One of the seven, Gerald Greene of Cuthbert, is a Democrat who thus allows Richardson to call the effort bipartisan.
“The recent gas shortage left many Georgians, including me, frustrated by the lack of fuel and long lines at the pump,” Richardson said in a press release. “This panel will look at the various options available to the state that will prevent a situation like this from occurring again.”
But consider that there might be a dual purpose here, given that the Legislature doesn’t convene for another three months.
Until the Wall Street crash, Republicans viewed energy as their ace-in-the-hole, a can’t-miss topic that connects them with voters of all stripes.
It remains a volatile issue, and should help any Republican lawmaker who can boast — on his or her direct mail — that he/she is on the spear’s edge of the effort to solve “future infrastructure and petroleum needs for Georgia and the East Coast.” (Who new the speaker had such a long reach?)

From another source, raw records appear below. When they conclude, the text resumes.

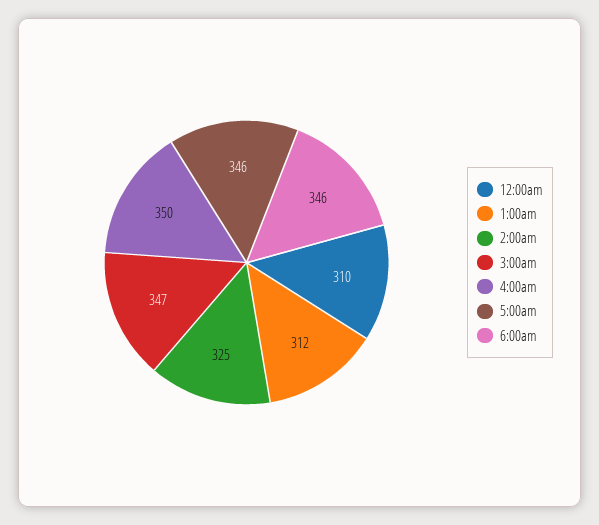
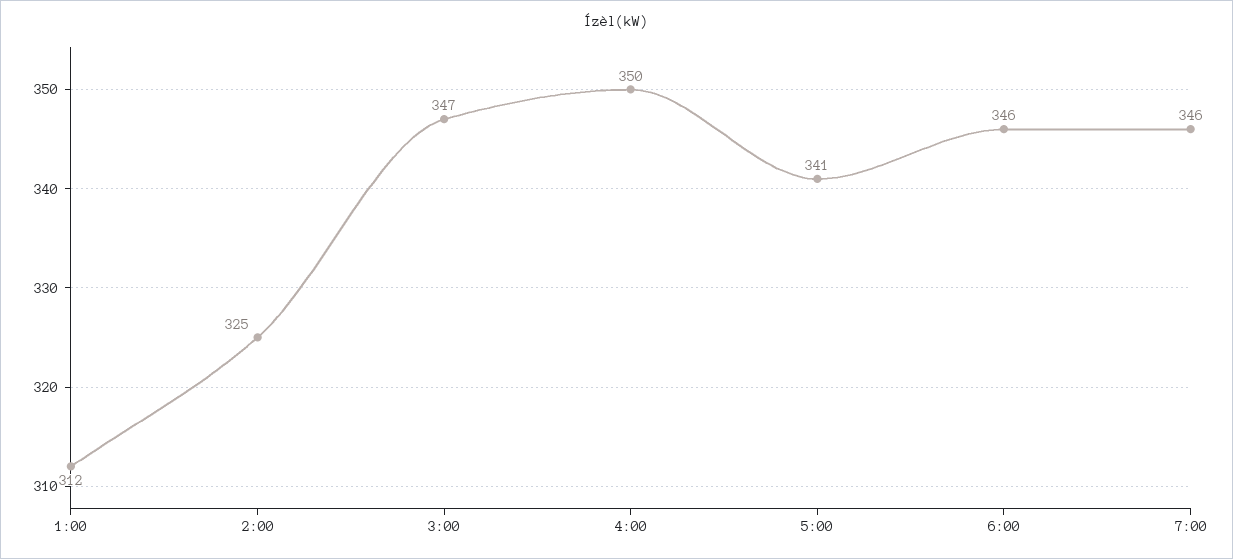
12:00am: 310 -> none
5:00am: 346 -> 341
7:00: none -> 346

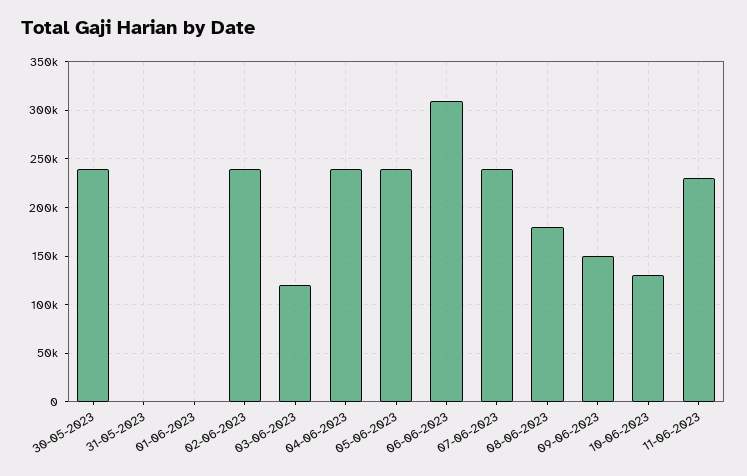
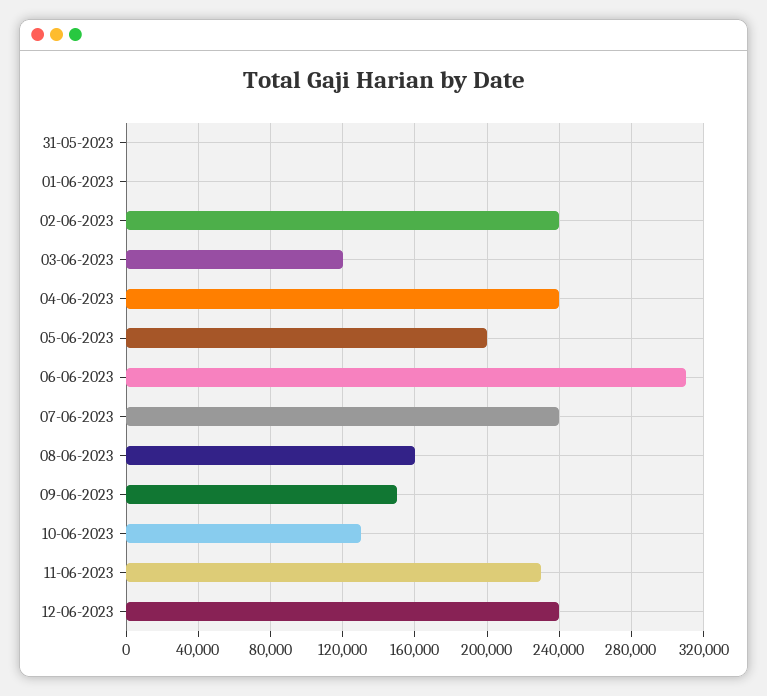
30-05-2023: 240000 -> none
05-06-2023: 240000 -> 200000
08-06-2023: 180000 -> 160000
12-06-2023: none -> 240000

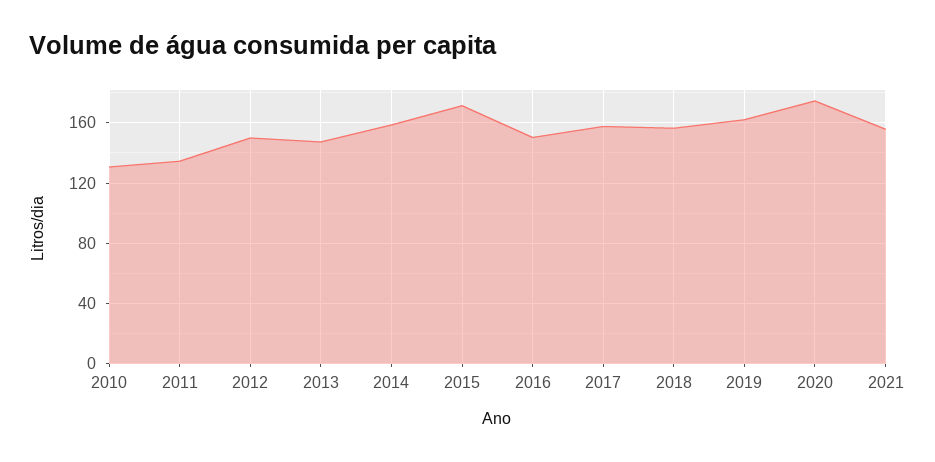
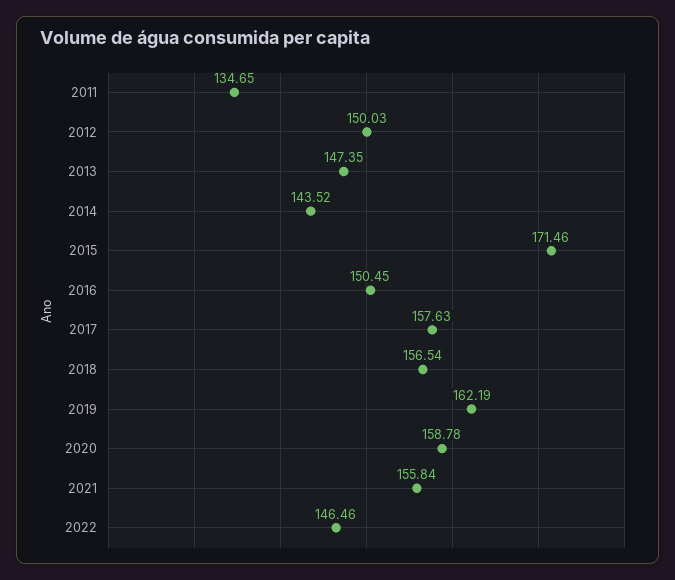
2010: 130 -> none
2014: 160 -> 143.52
2020: 175 -> 158.78
2022: none -> 146.46

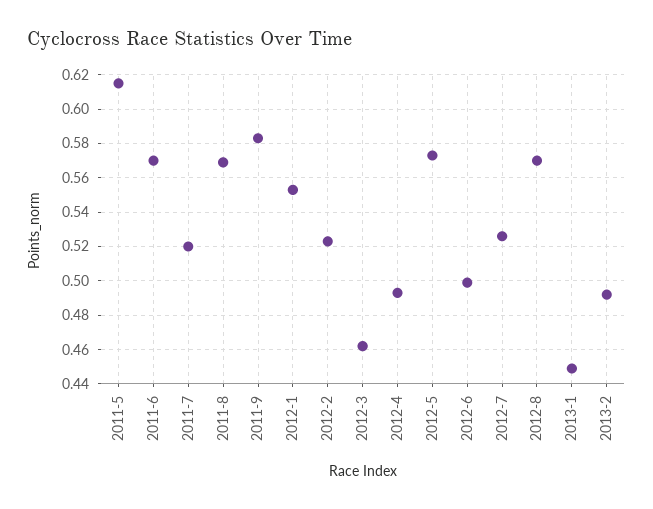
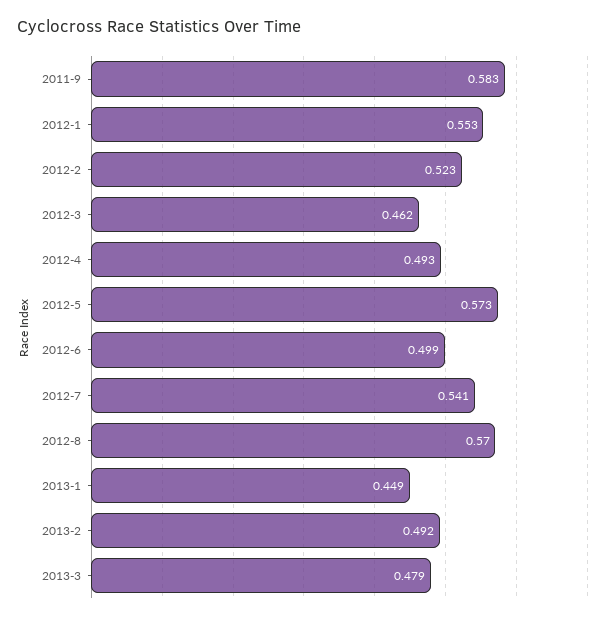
2011-5: 0.615 -> none
2011-6: 0.57 -> none
2011-7: 0.52 -> none
2011-8: 0.57 -> none
2012-7: 0.525 -> 0.541
2013-3: none -> 0.479

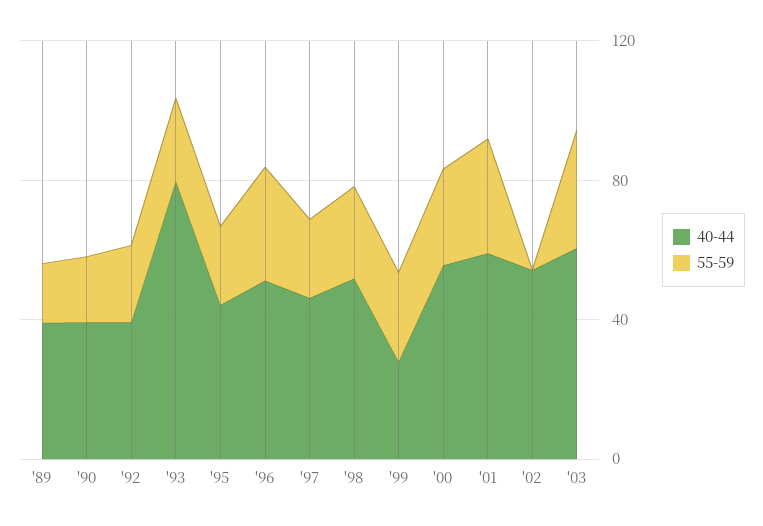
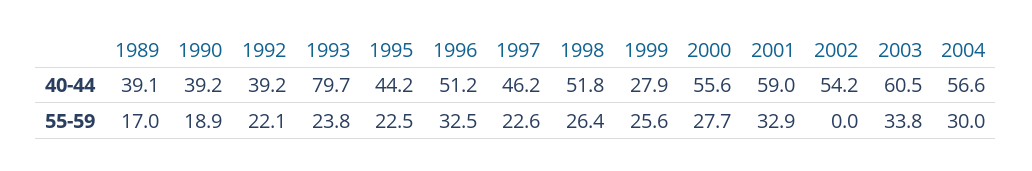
40-44, 2004: none -> 56.6
55-59, 2004: none -> 30

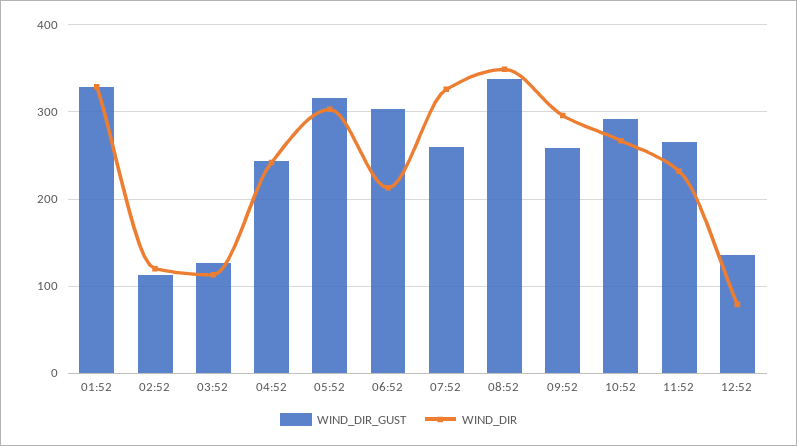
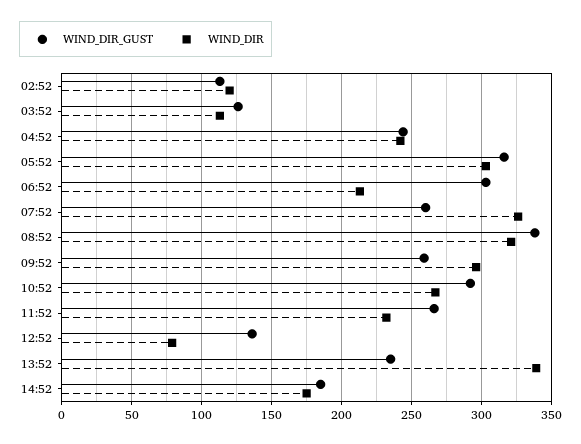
WIND_DIR_GUST, 01:52: 330 -> none
WIND_DIR, 01:52: 330 -> none
WIND_DIR, 08:52: 350 -> 320
WIND_DIR_GUST, 13:52: none -> 235
WIND_DIR, 13:52: none -> 340
WIND_DIR_GUST, 14:52: none -> 185
WIND_DIR, 14:52: none -> 175

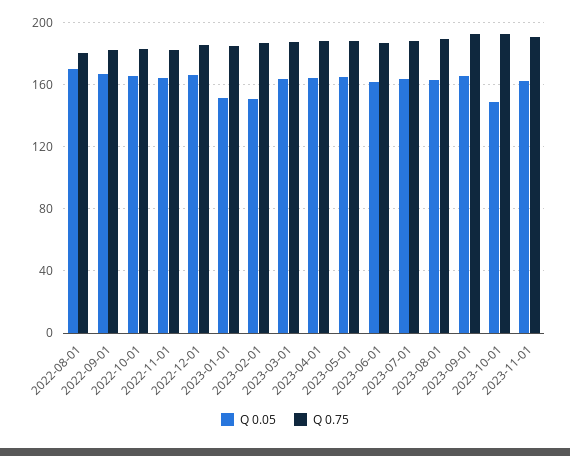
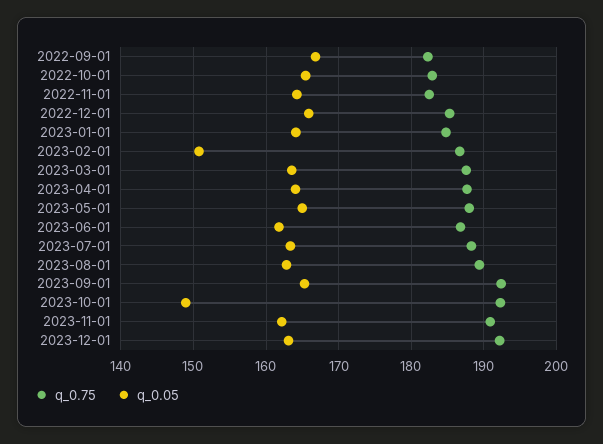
Q 0.05, 2022-08-01: 170 -> none
Q 0.75, 2022-08-01: 180 -> none
Q 0.05, 2023-01-01: 150 -> 164
Q 0.75, 2023-12-01: none -> 192
Q 0.05, 2023-12-01: none -> 163

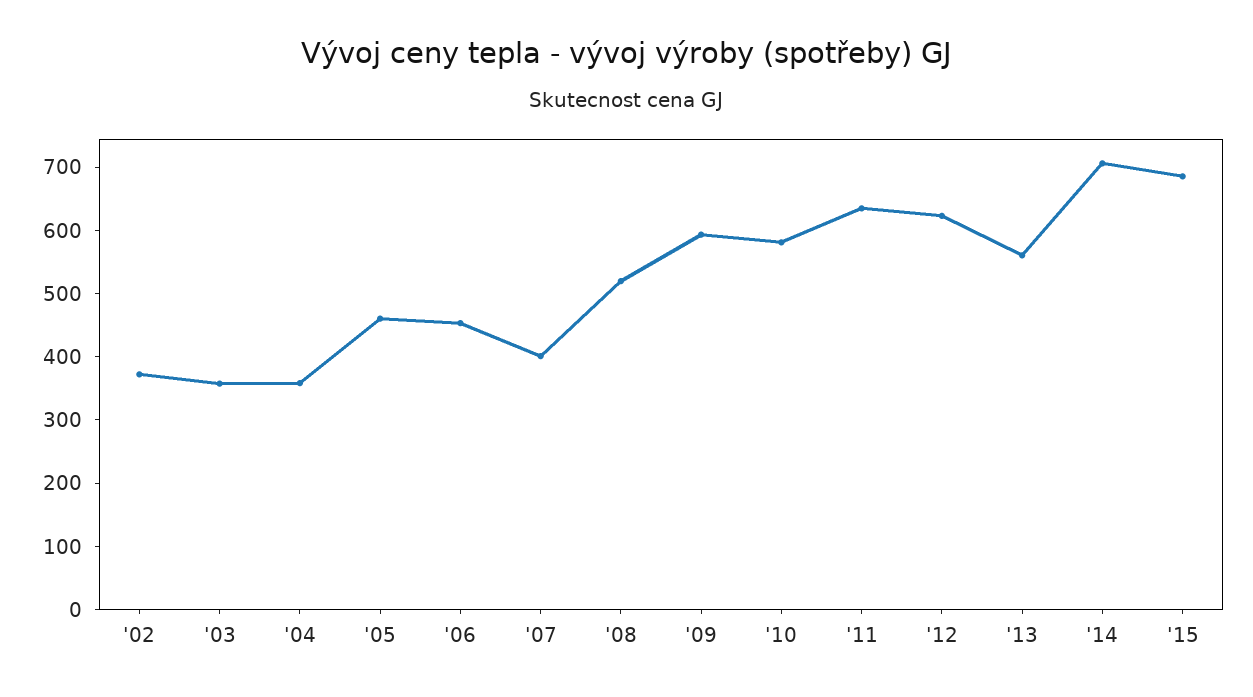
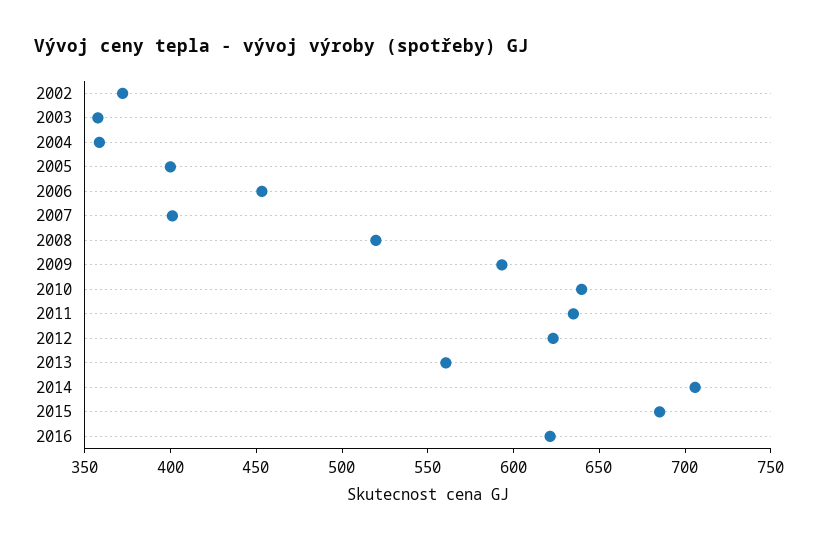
'05: 460 -> 400
'10: 580 -> 640
2016: none -> 620

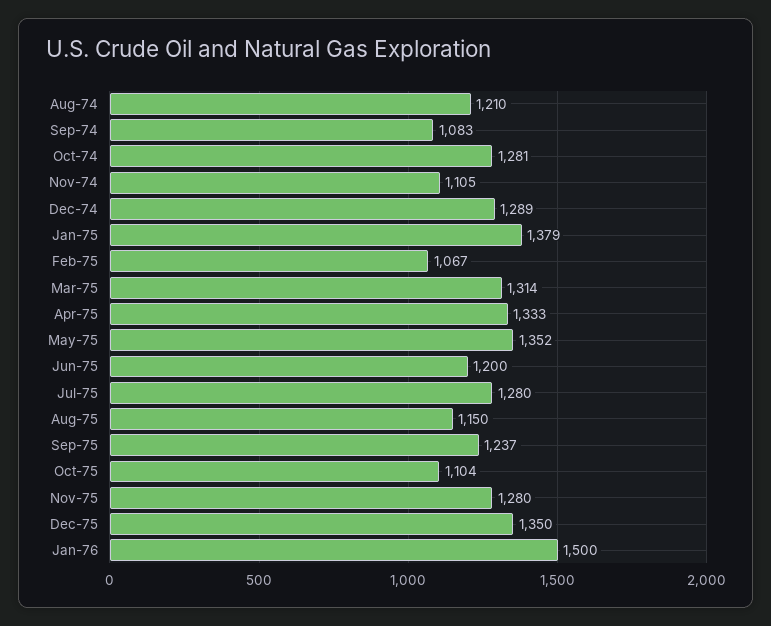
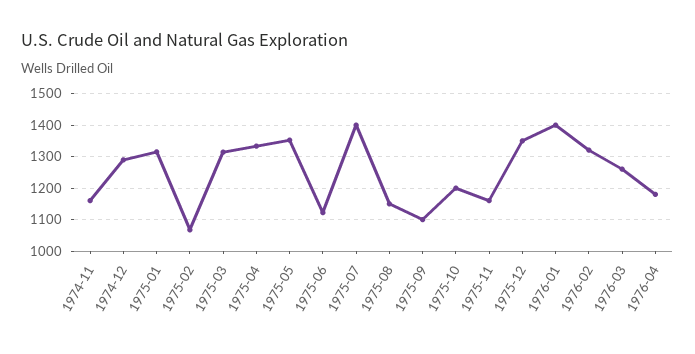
Aug-74: 1210 -> none
Sep-74: 1083 -> none
Oct-74: 1281 -> none
Nov-74: 1105 -> 1160
Jan-75: 1379 -> 1320
Jun-75: 1200 -> 1120
Jul-75: 1280 -> 1400
Sep-75: 1237 -> 1100
Oct-75: 1104 -> 1200
Nov-75: 1280 -> 1160
Jan-76: 1500 -> 1400
1976-02: none -> 1320
1976-03: none -> 1260
1976-04: none -> 1180

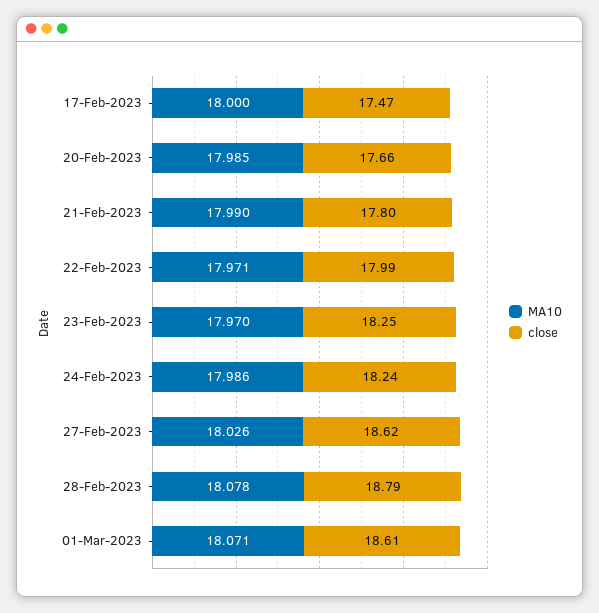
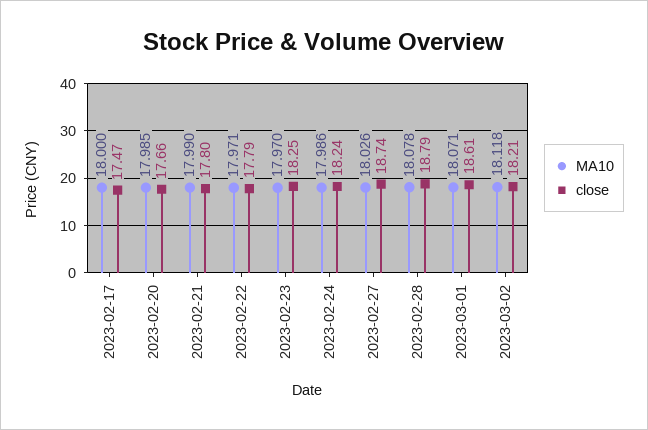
close, 22-Feb-2023: 17.99 -> 17.79
close, 27-Feb-2023: 18.62 -> 18.74
MA10, 2023-03-02: none -> 18.118
close, 2023-03-02: none -> 18.21

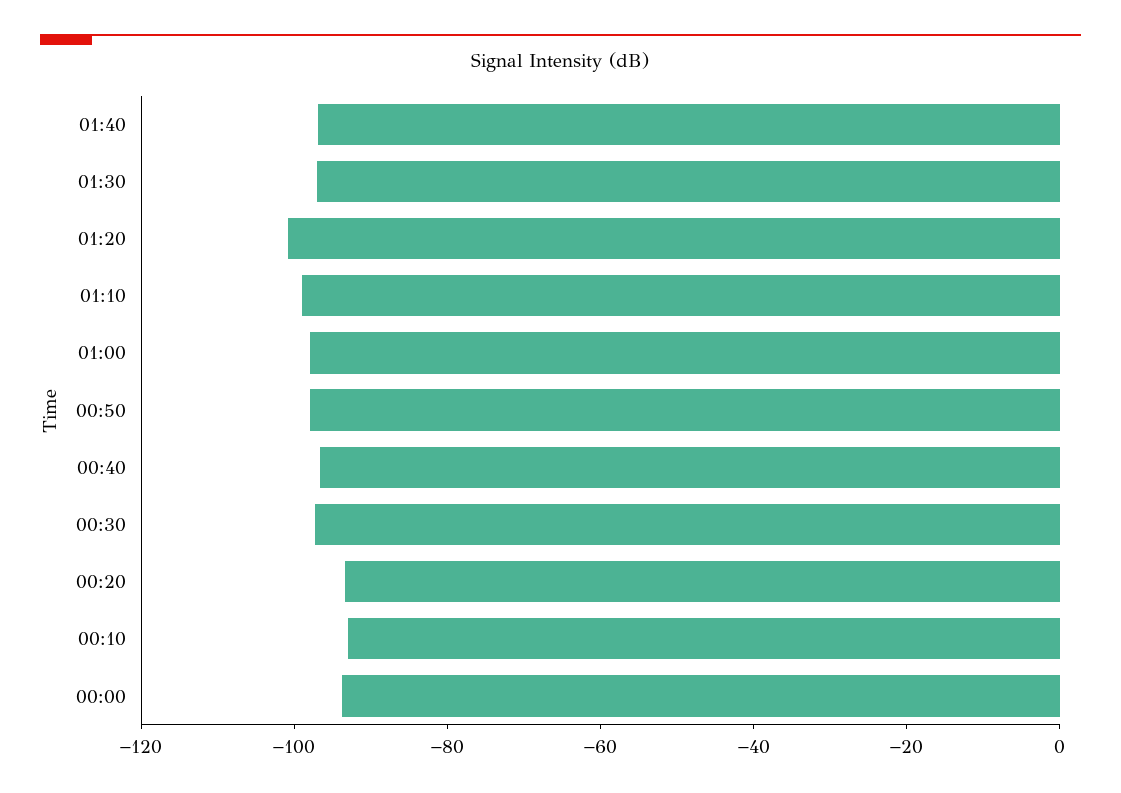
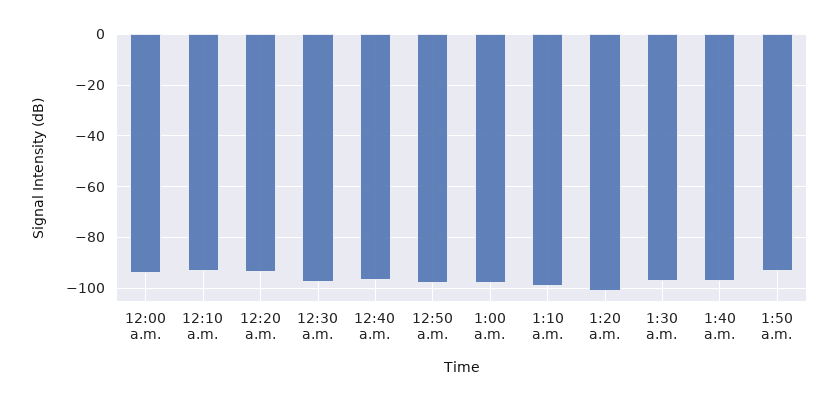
1:50 a.m.: none -> -92.5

Four of the six Republicans on the committee — chairman John Heard of Lawrenceville; vice-chair Steve “Thunder” Tumlin of Marietta; Jill Chambers of Atlanta; and Mike Jacobs of Atlanta — all have significant, well-funded opposition. All are threatened by a Barack Obama surge of Democratic voters.
Heard faces Democratic attorney Lee Thompson. Tumlin is in a rematch against former state lawmaker Pat Dooley. Chambers faces Democratic operative Chris Huttman. And Jacobs, in his first election as a Republican, is opposed by Michelle Conlon.
Conlon is an independent, but is expected to announce soon that she intends to caucus with Democrats, who have been assisting her campaign.
Greene, the only Democrat on the committee to address the nation’s oil addiction, is unopposed. He can turn the appointment to no advantage come November.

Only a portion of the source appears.